Your task is to restate word for word the line containing "First Hour: 3" and each line that follows it in the listing, and only those.

------------------------------

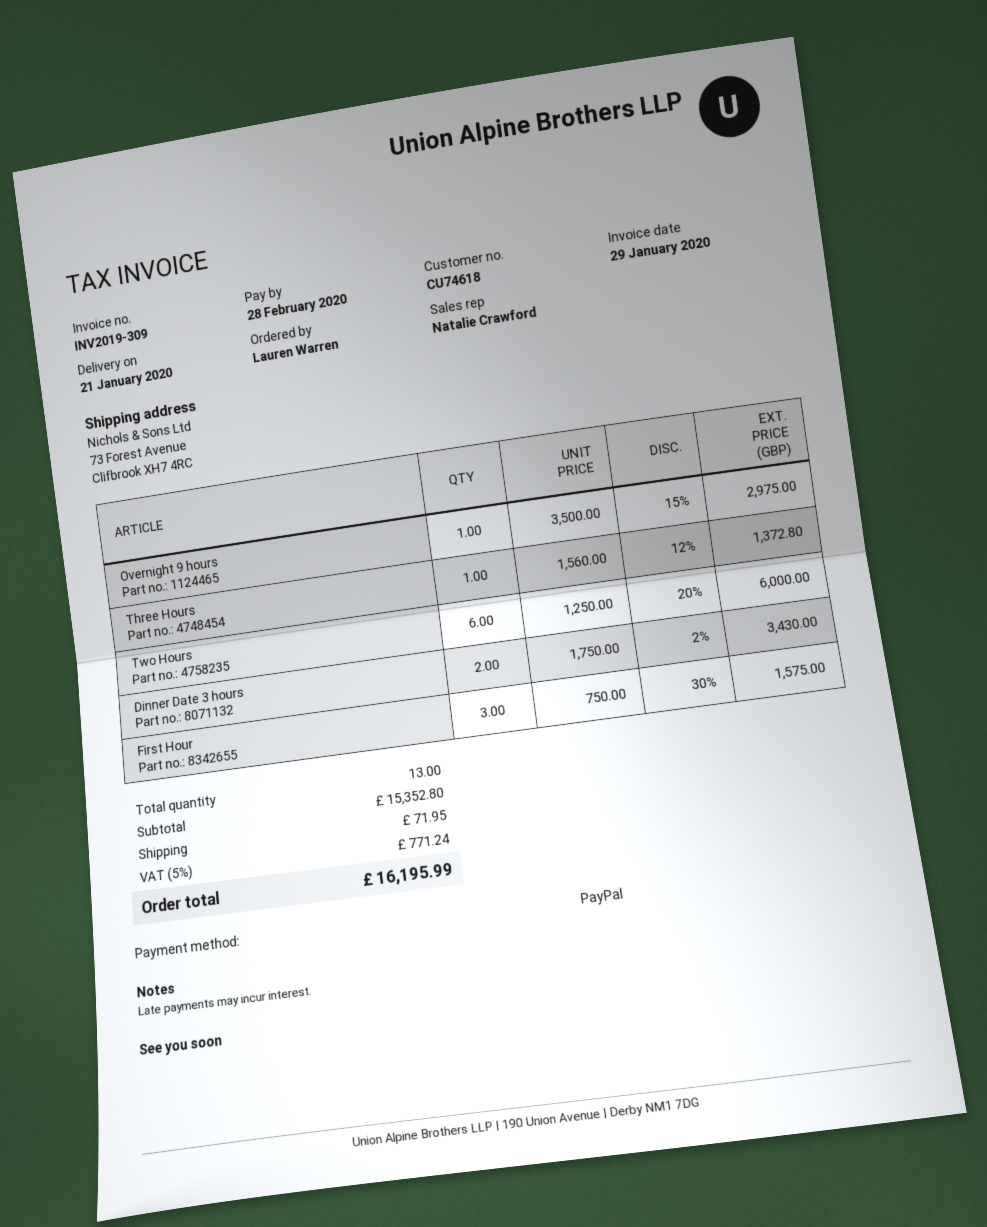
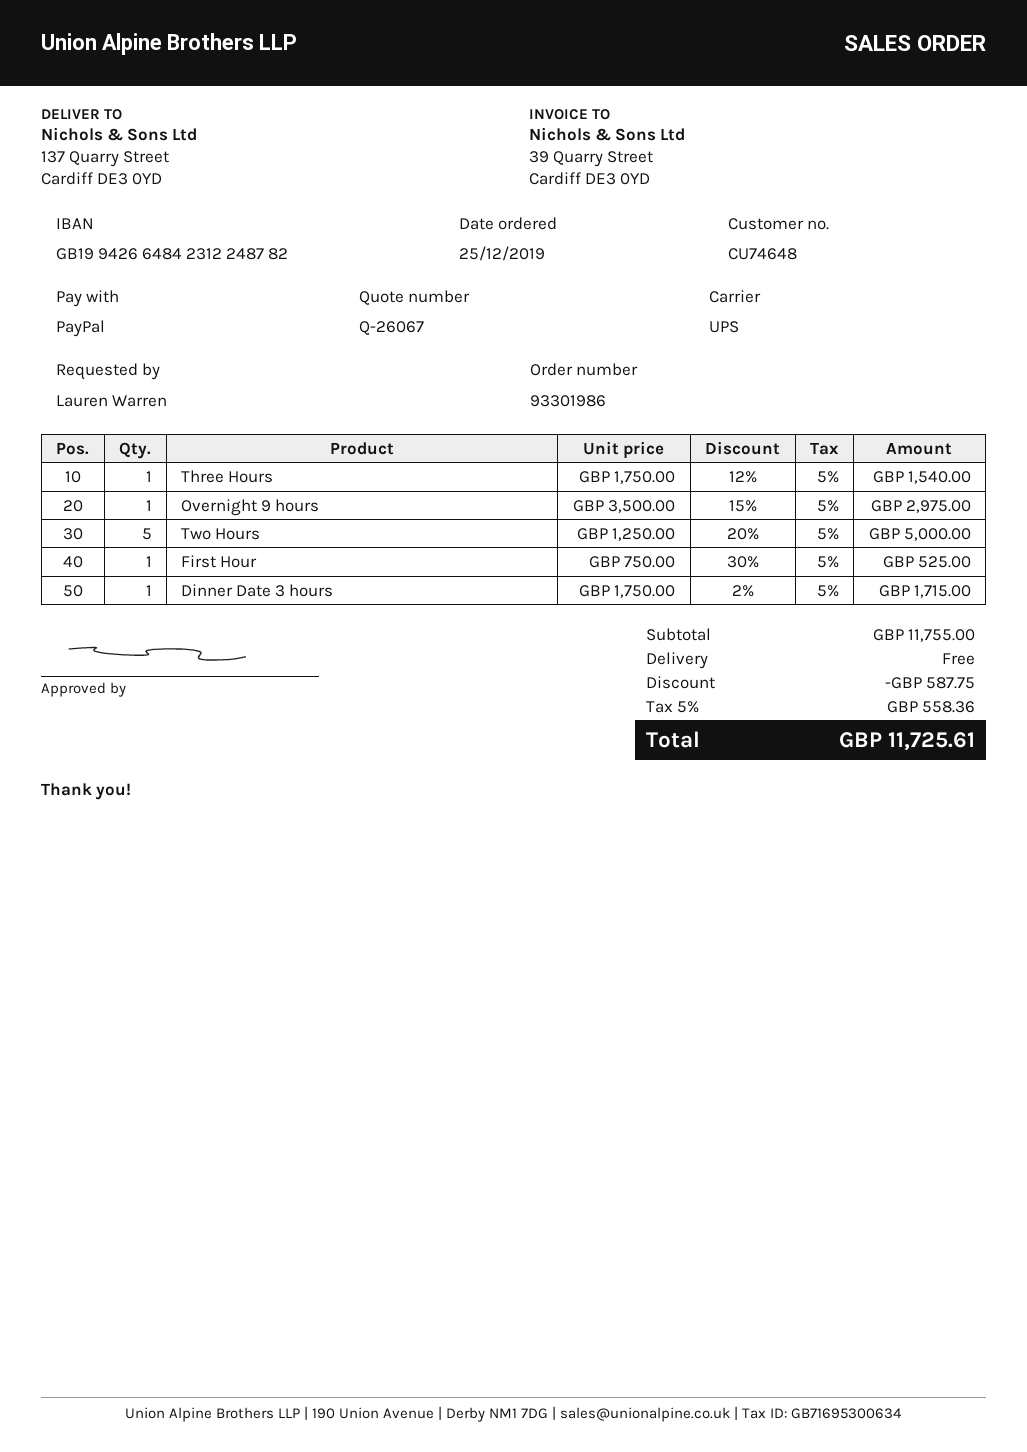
customer number: CU74618 -> CU74648
ship to: 73 Forest Avenue, Clifbrook XH7 4RC -> 137 Quarry Street, Cardiff DE3 0YD
Three Hours: 1 x 1560.00 - 12% = 1372.80 -> 1 x 1750.00 - 12% = 1540.00
Two Hours: 6 x 1250.00 - 20% = 6000.00 -> 5 x 1250.00 - 20% = 5000.00
Dinner Date 3 hours: 2 x 1750.00 - 2% = 3430.00 -> 1 x 1750.00 - 2% = 1715.00
First Hour: 3 x 750.00 - 30% = 1575.00 -> 1 x 750.00 - 30% = 525.00
subtotal: 15352.80 -> 11755.00
discount: none -> 587.75
shipping: 71.95 -> 0.00
tax: 5% = 771.24 -> 5% = 558.36
total: 16195.99 -> 11725.61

------------------------------

### [Output for this task]
First Hour: 3 x 750.00 - 30% = 1575.00 -> 1 x 750.00 - 30% = 525.00
subtotal: 15352.80 -> 11755.00
discount: none -> 587.75
shipping: 71.95 -> 0.00
tax: 5% = 771.24 -> 5% = 558.36
total: 16195.99 -> 11725.61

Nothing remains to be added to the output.